IEEE 754 Formats, Special Values and Rounding Modes

From MediaWiki
Revision as of 14:39, 20 October 2025 by Bfh-sts (talk | contribs) (Created page with "= IEEE 754 Formats, Special Values and Rounding Modes = This page covers the standard IEEE 754 formats for floating-point numbers, including their bit structure, special values, and rounding behaviors. == IEEE 754 Formats == IEEE 754 defines several binary floating-point formats. The three most common are: <syntaxhighlight lang='text'> Format | Bits | Sign | Exponent | Mantissa | Bias ------- | ---- | ---- | -------- | -------- | ---- Single pr...")
(diff) ← Older revision | Latest revision (diff) | Newer revision → (diff)
Jump to navigation Jump to search

IEEE 754 Formats, Special Values and Rounding Modes

This page covers the standard IEEE 754 formats for floating-point numbers, including their bit structure, special values, and rounding behaviors.

IEEE 754 Formats

IEEE 754 defines several binary floating-point formats. The three most common are:

Format              | Bits | Sign | Exponent | Mantissa | Bias
-------             | ---- | ---- | -------- | -------- | ----
Single precision    | 32   | 1    | 8        | 23       | 127
Double precision    | 64   | 1    | 11       | 52       | 1023
Quadruple precision | 128  | 1    | 15       | 112      | 16383

Due to the *hidden bit*, the mantissa precision is actually one bit higher than the stored value (e.g., 24 bits for single precision).

Special Values

Certain bit patterns are reserved for special cases:

Exponent          | Mantissa | Value             | Description
------------------|----------|-------------------|---------------------------
00000000          | 000...0  | ±0                | Zero (positive or negative)
00000000          | ≠0       | ±0.m × 2^(1−bias) | Denormalized small number
00000001–11111110 | any      | ±1.m × 2^(e−bias) | Normalized number
11111111          | 000...0  | ±∞                | Infinity
11111111          | ≠0       | NaN               | Not a Number

Special values are important in computation, as they define behavior for overflows, underflows, and invalid operations.

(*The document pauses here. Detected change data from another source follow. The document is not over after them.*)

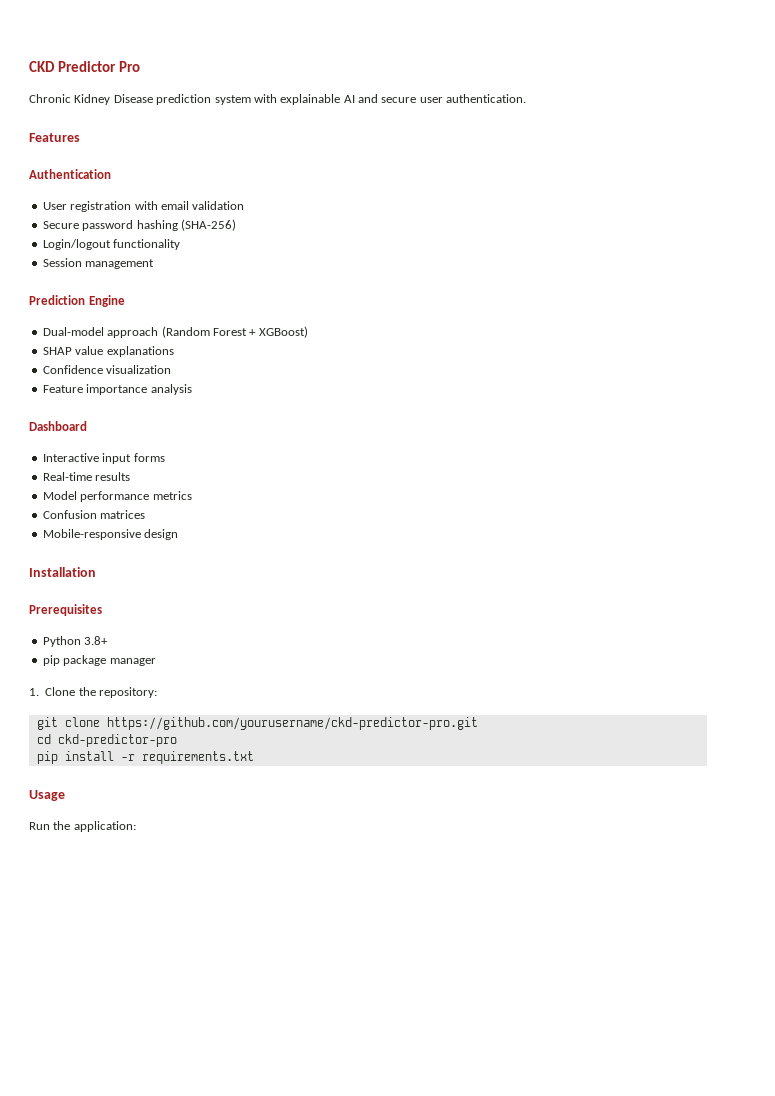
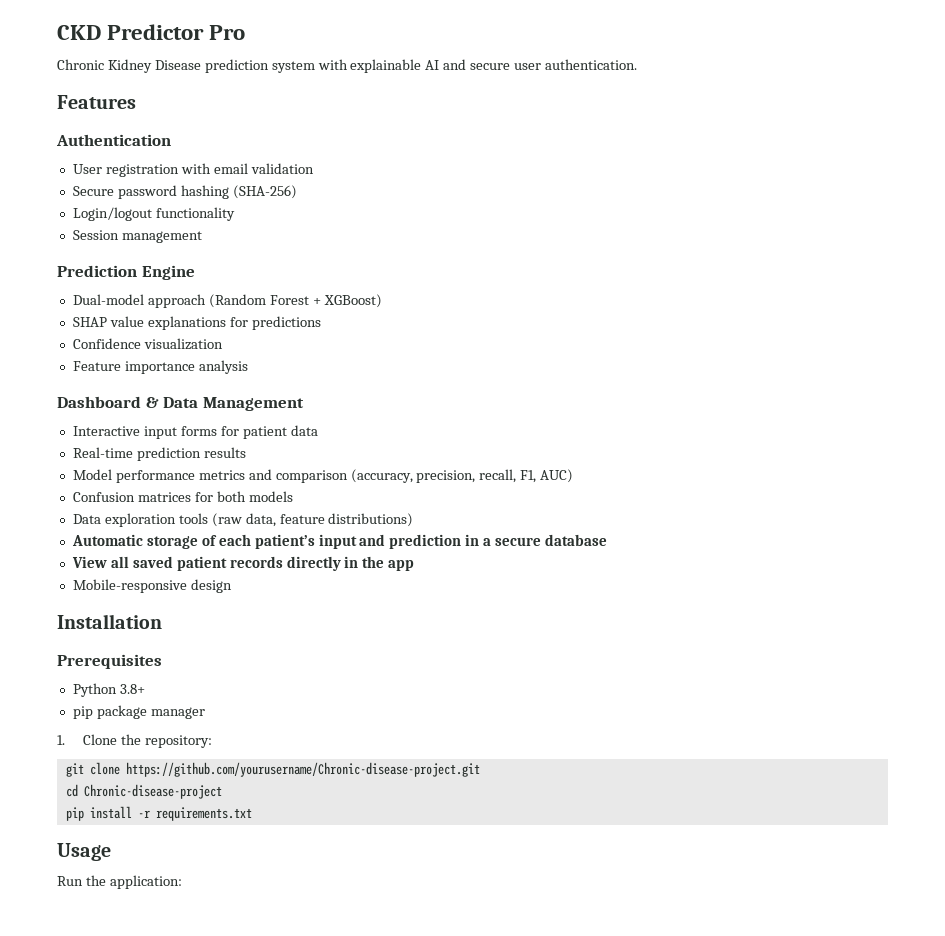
- SHAP value explanations
+ SHAP value explanations for predictions
- Dashboard
+ Dashboard & Data Management
- Interactive input forms
+ Interactive input forms for patient data
- Real-time results
+ Real-time prediction results
- Model performance metrics
- Confusion matrices
+ Model performance metrics and comparison (accuracy, precision, recall, F1, AUC)
+ Confusion matrices for both models
+ Data exploration tools (raw data, feature distributions)
+ Automatic storage of each patient’s input and prediction in a secure database
+ View all saved patient records directly in the app
- git clone https://github.com/yourusername/ckd-predictor-pro.git
+ git clone https://github.com/yourusername/Chronic-disease-project.git
- cd ckd-predictor-pro
+ cd Chronic-disease-project

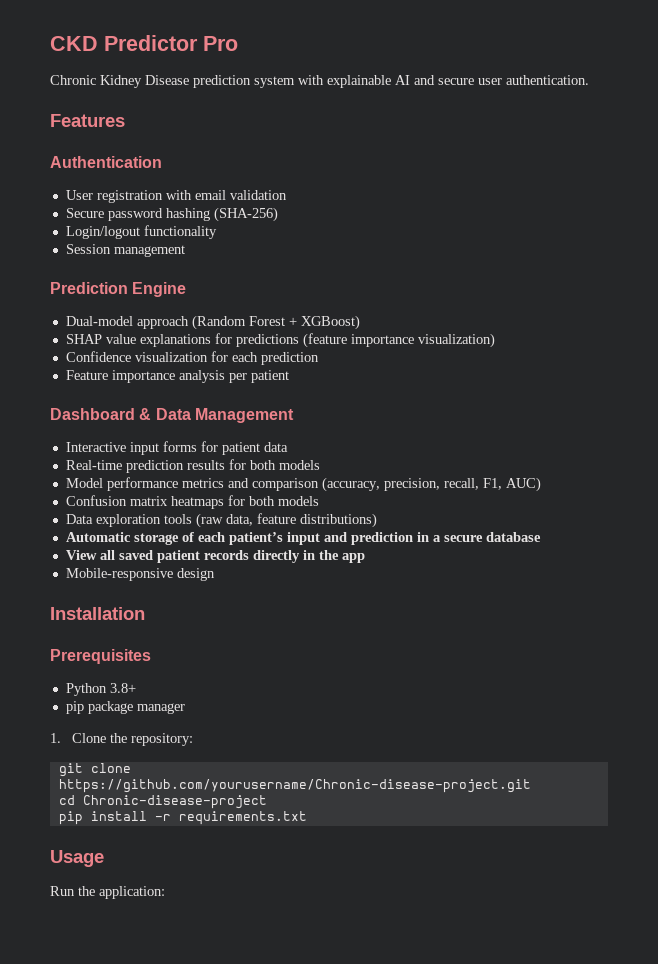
- SHAP value explanations for predictions
+ SHAP value explanations for predictions (feature importance visualization)
- Confidence visualization
+ Confidence visualization for each prediction
- Feature importance analysis
+ Feature importance analysis per patient
- Real-time prediction results
+ Real-time prediction results for both models
- Confusion matrices for both models
+ Confusion matrix heatmaps for both models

Comments on Special Values

  • **Zero (±0):** Distinguishes direction in some calculations (e.g., underflows).
  • **Infinity (±∞):** Used when a result exceeds representable range.
  • **NaN (Not a Number):** Represents undefined or invalid results (e.g., 0/0).
  • **Denormalized values:** Extend range for very small numbers but reduce precision and can slow computation.

Example behaviors:

  • +∞ + 3 = +∞
  • 5 ÷ 0 = +∞
  • 0 ÷ 0 = NaN

IEEE 754 Operations with Special Values

Operation     | Result
--------------|--------
x ÷ ±∞        | 0
±∞ × ±∞       | ±∞
±non-zero ÷ 0 | ±∞
±0 ÷ ±0       | NaN
∞ + ∞         | ∞
∞ − ∞         | NaN
±∞ ÷ ±∞       | NaN
±∞ × 0        | NaN

Rounding Modes

Because most results cannot be represented exactly, IEEE 754 defines five rounding modes:

Mode                                  | Description
--------------------------------------| ------------
Round to nearest, ties to even        | Round to nearest representable value; if exactly halfway, choose the one with even least significant bit (default).
Round to nearest, ties away from zero | Round to nearest; if halfway, round upward (away from zero).
Round toward zero                     | Truncates fractional bits (rounds toward zero).
Round toward +∞                       | Always rounds upward.
Round toward −∞                       | Always rounds downward.

Rounding Examples

Rounding mode                   | +11.5 | +12.5 | −11.5 | −12.5
--------------------------------| ------| ----- | ----- | -------
To nearest, ties to even        | +12.0 | +12.0 | −12.0 | −12.0
To nearest, ties away from zero | +12.0 | +13.0 | −12.0 | −13.0
Toward zero                     | +11.0 | +12.0 | −11.0 | −12.0
Toward +∞                       | +12.0 | +13.0 | −11.0 | −12.0
Toward −∞                       | +11.0 | +12.0 | −12.0 | −13.0

Significance of Rounding

  • Rounding introduces small precision errors that accumulate over repeated operations.
  • Different CPUs or compilers can produce slightly different results due to rounding mode defaults.
  • Non-associativity: (a + b) + c may not equal a + (b + c).